## [Your instructions]
Required from the data below: the exact lines starting at the line containing "text: Founder ->" and ending at the line containing "font-family: none ->", with both ends kept and all pictures dropped.

Data supplied Block Start

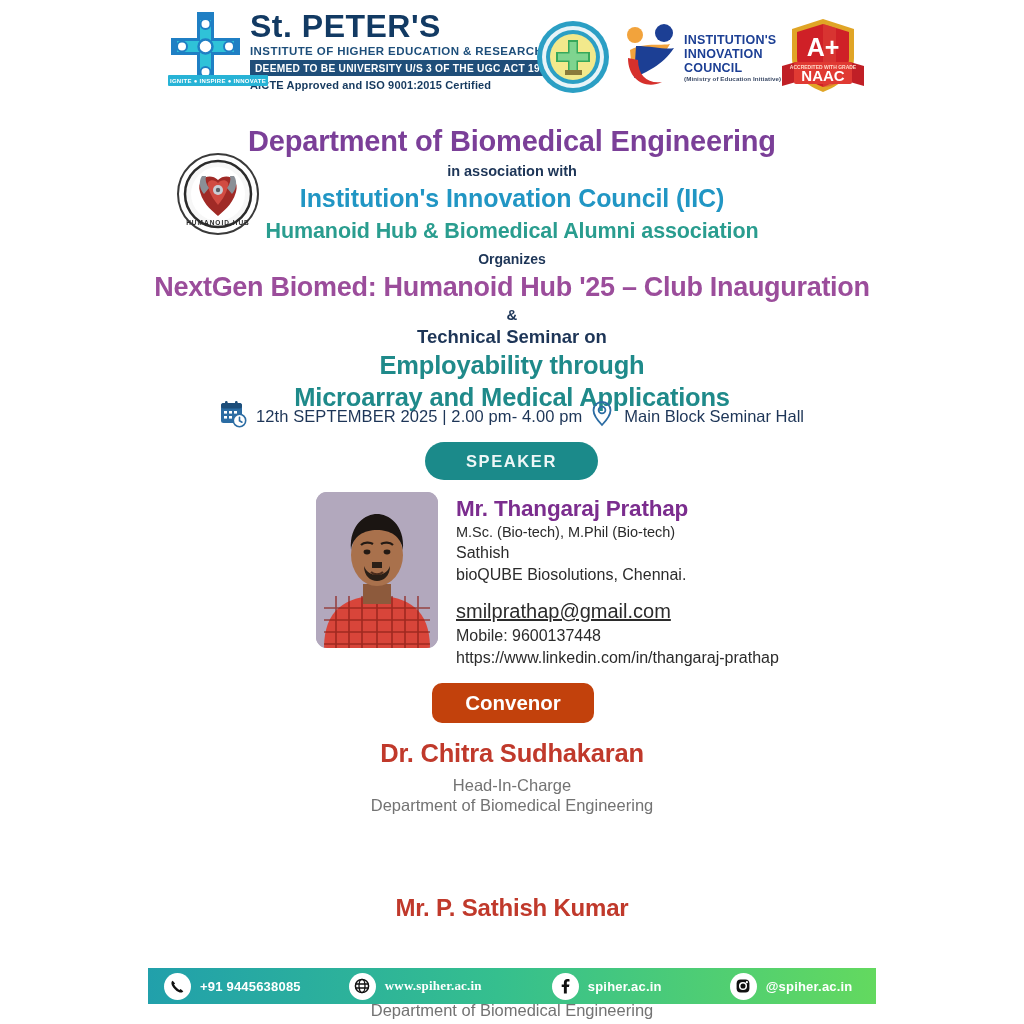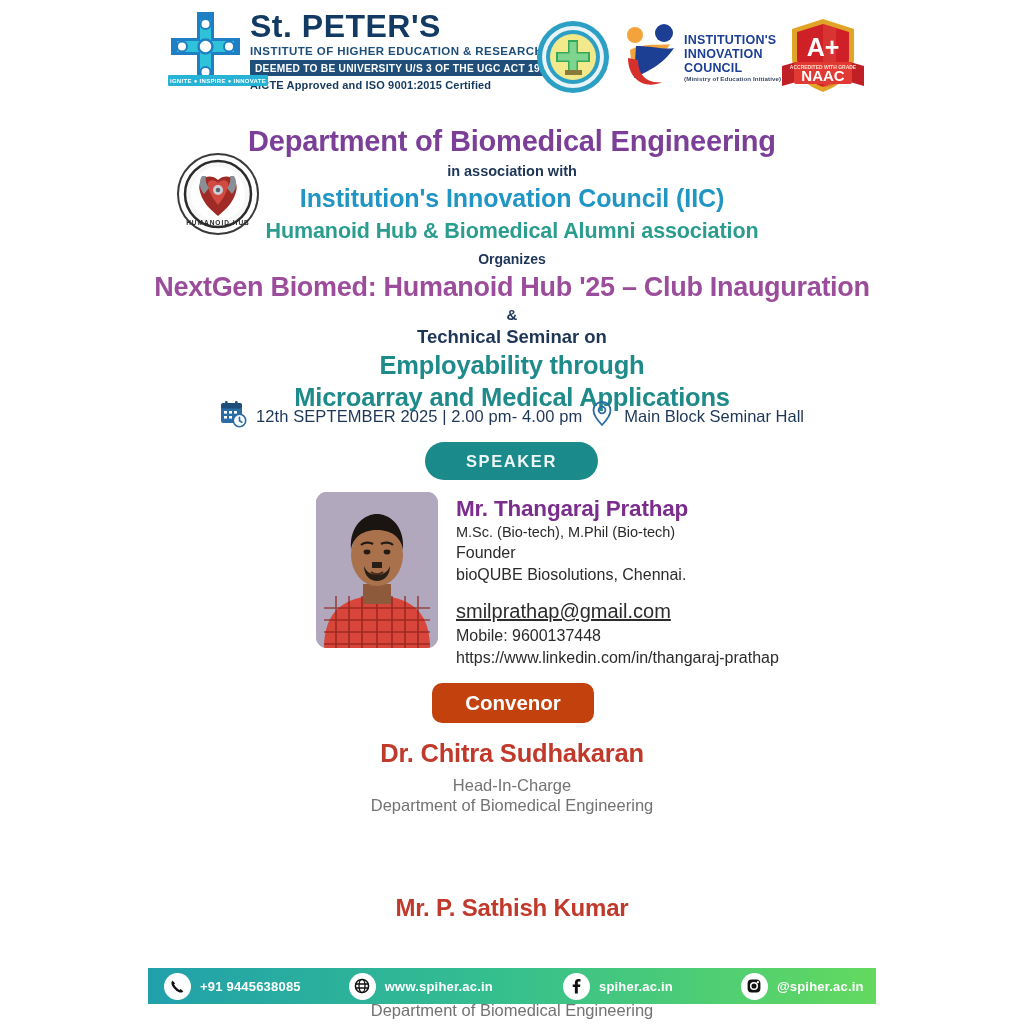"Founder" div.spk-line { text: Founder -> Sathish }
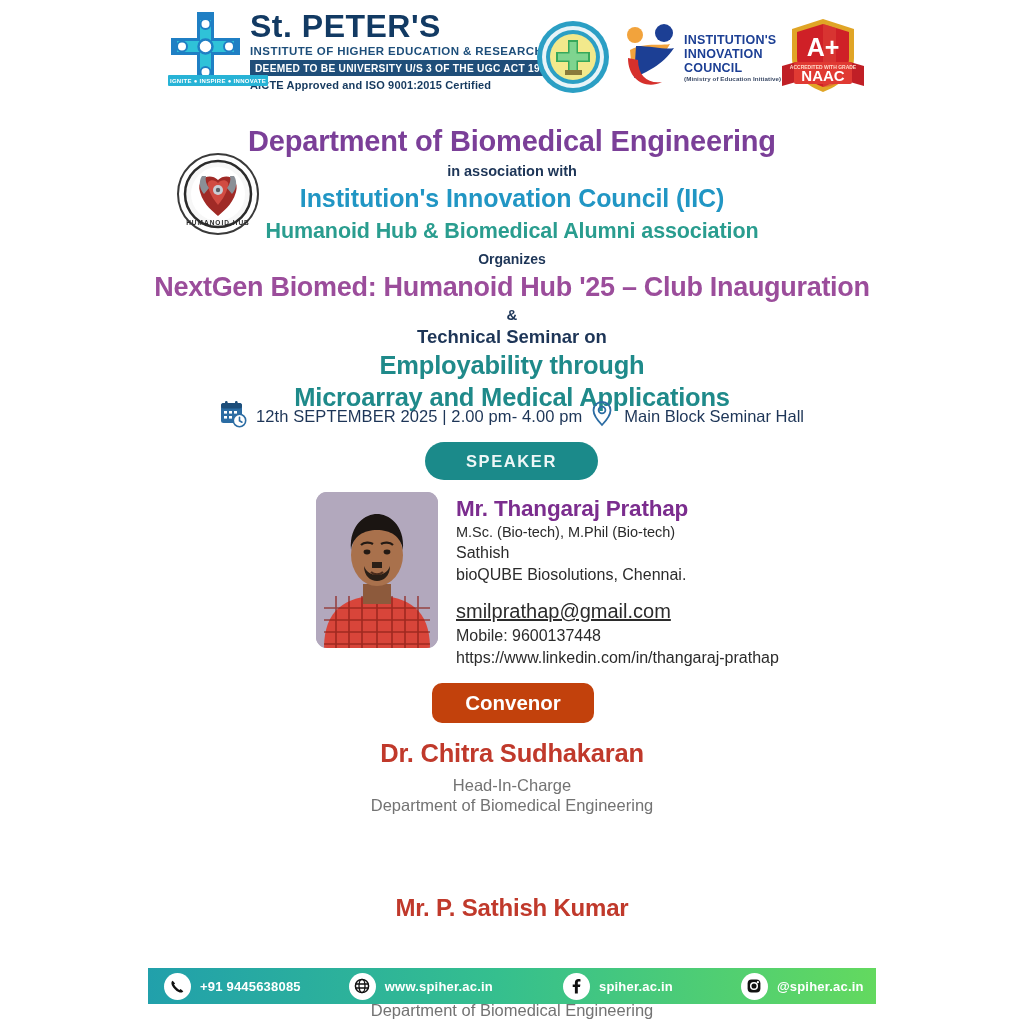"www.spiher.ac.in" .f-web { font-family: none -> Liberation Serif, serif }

Data supplied Block End
Data supplied Block Start

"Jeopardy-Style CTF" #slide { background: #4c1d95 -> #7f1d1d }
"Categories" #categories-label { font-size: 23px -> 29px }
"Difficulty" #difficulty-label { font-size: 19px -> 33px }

Data supplied Block End
Data supplied Block Start

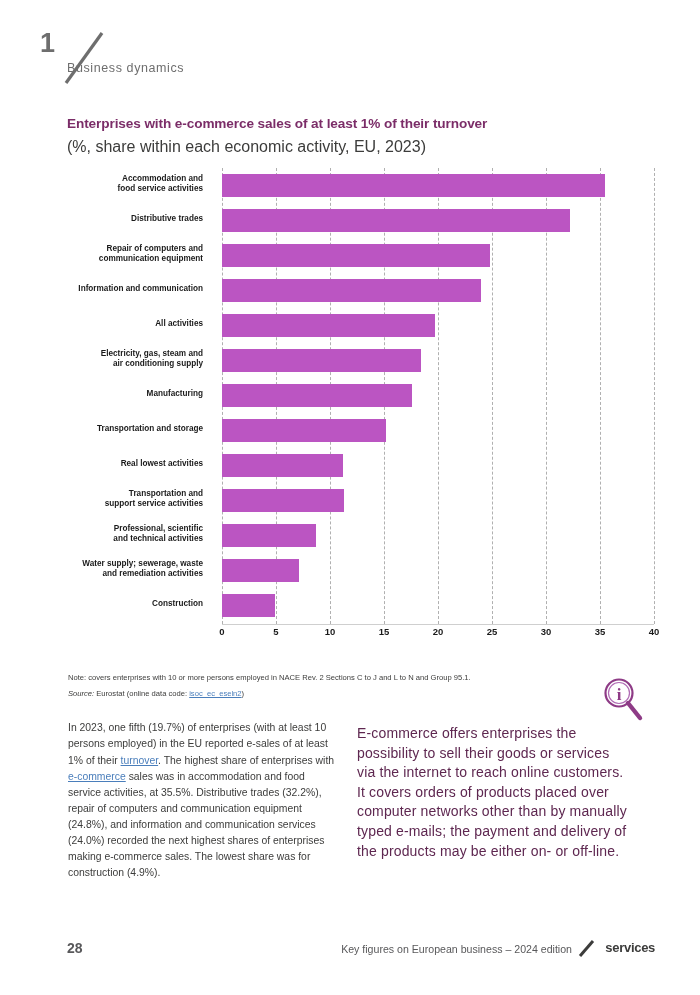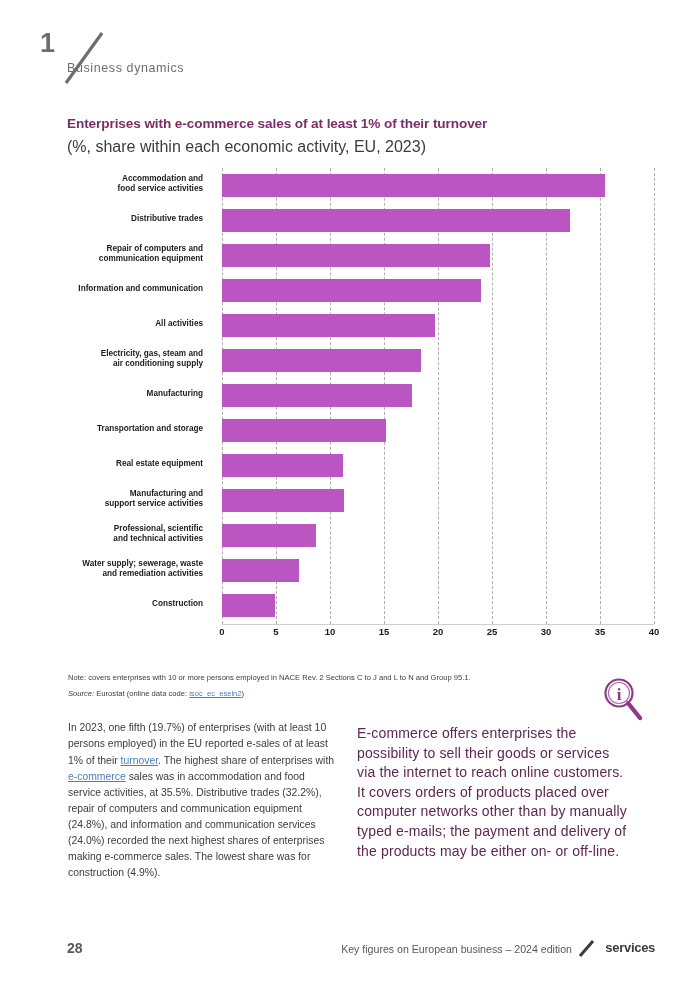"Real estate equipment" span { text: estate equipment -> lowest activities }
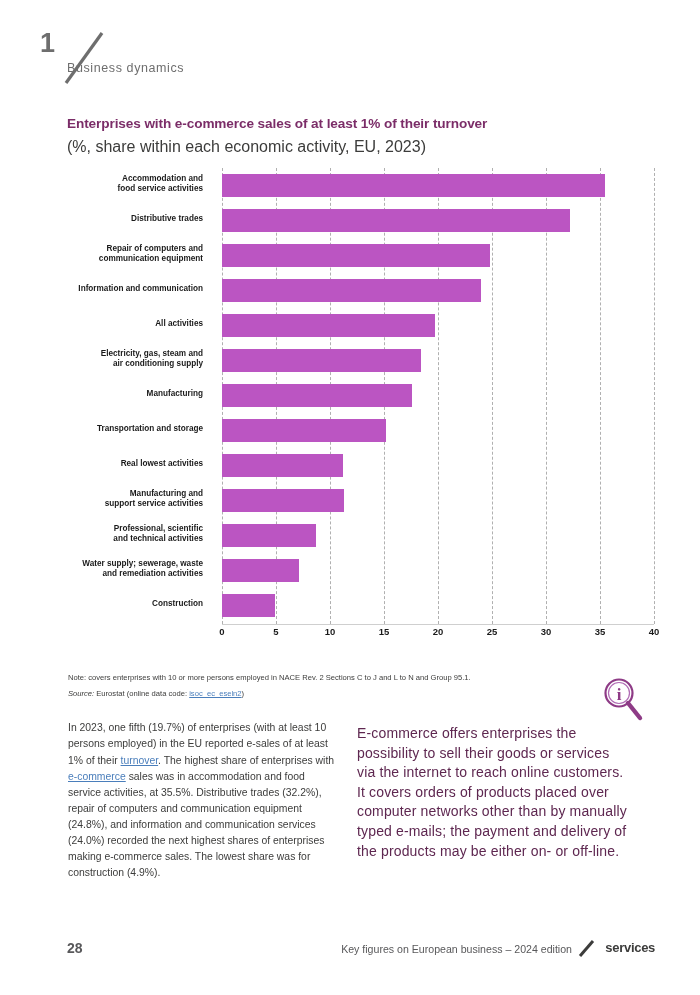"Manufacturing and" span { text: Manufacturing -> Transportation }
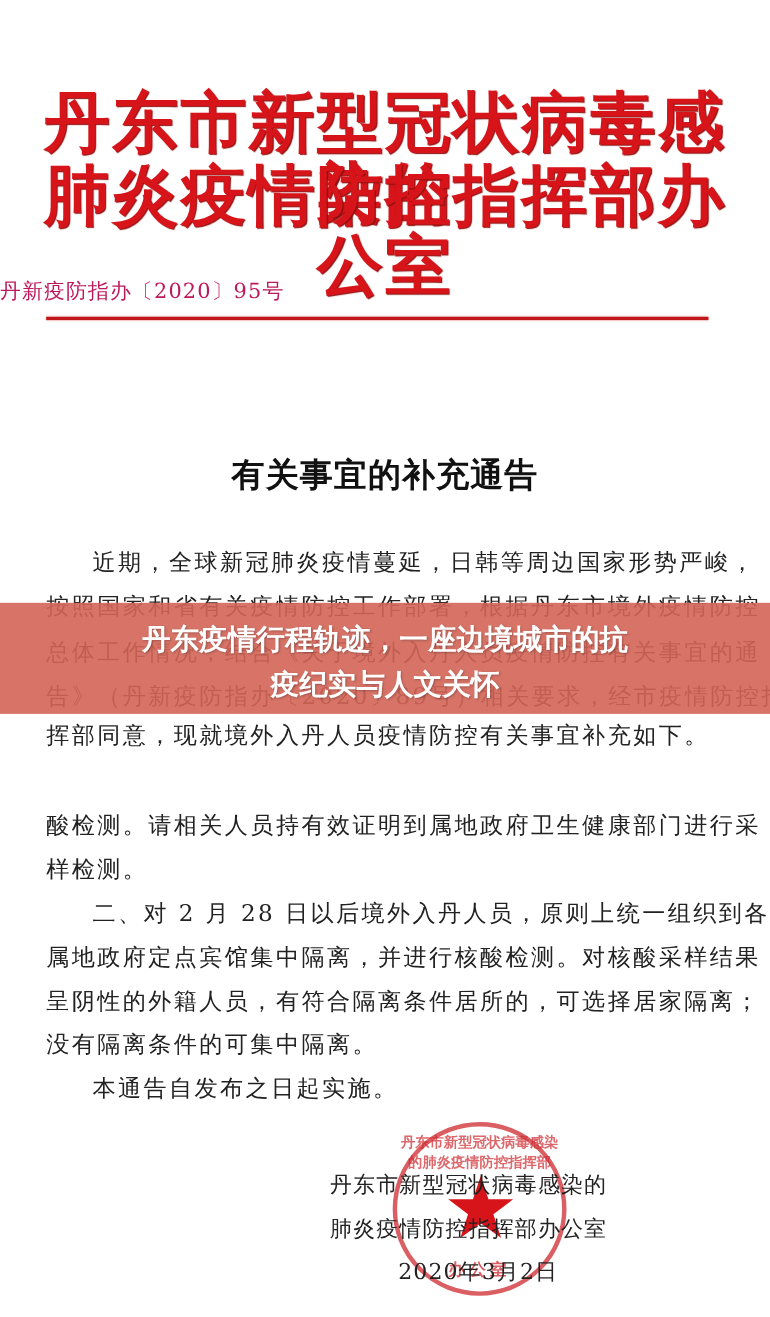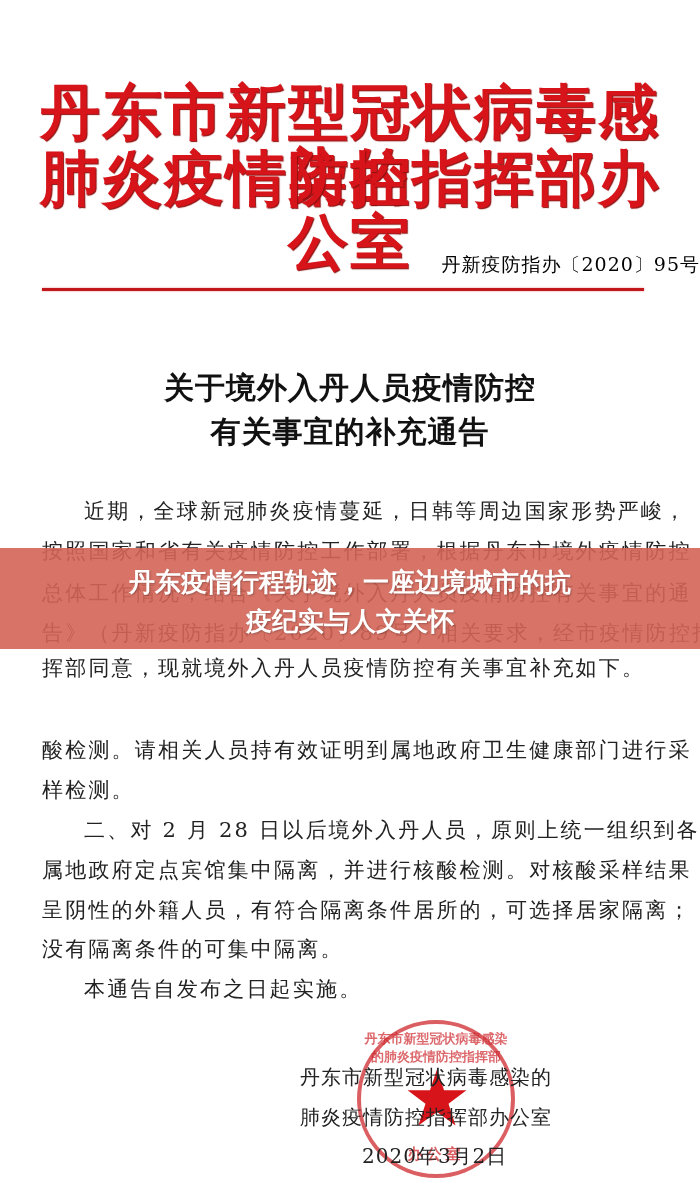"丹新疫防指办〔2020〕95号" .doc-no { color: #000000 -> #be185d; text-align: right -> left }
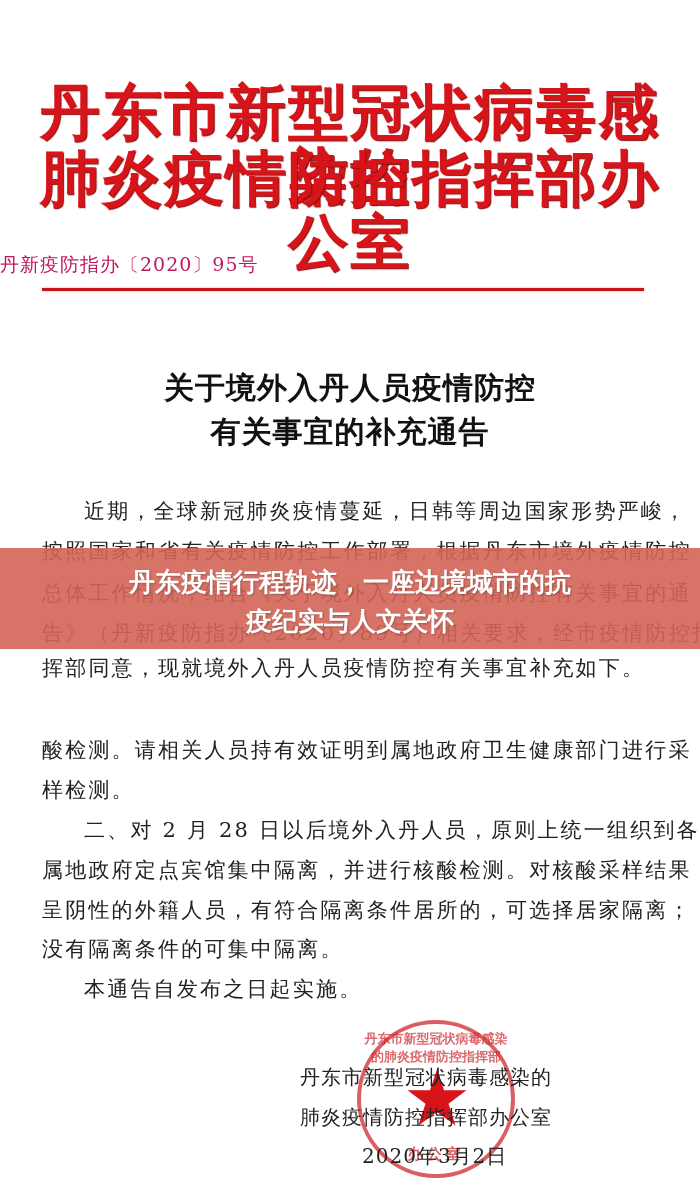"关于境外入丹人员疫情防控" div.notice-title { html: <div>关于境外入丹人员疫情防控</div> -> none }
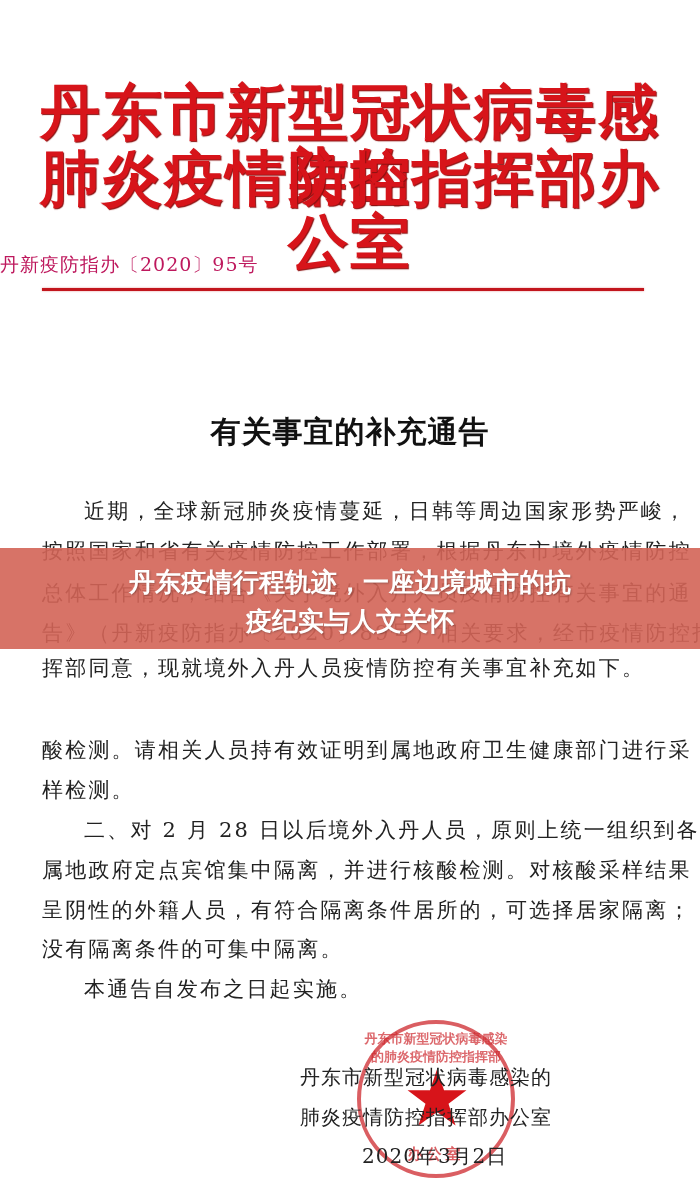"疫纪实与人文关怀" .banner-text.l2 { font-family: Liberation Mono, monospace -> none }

Data supplied Block End

## [Response]
"Founder" div.spk-line { text: Founder -> Sathish }
"www.spiher.ac.in" .f-web { font-family: none -> Liberation Serif, serif }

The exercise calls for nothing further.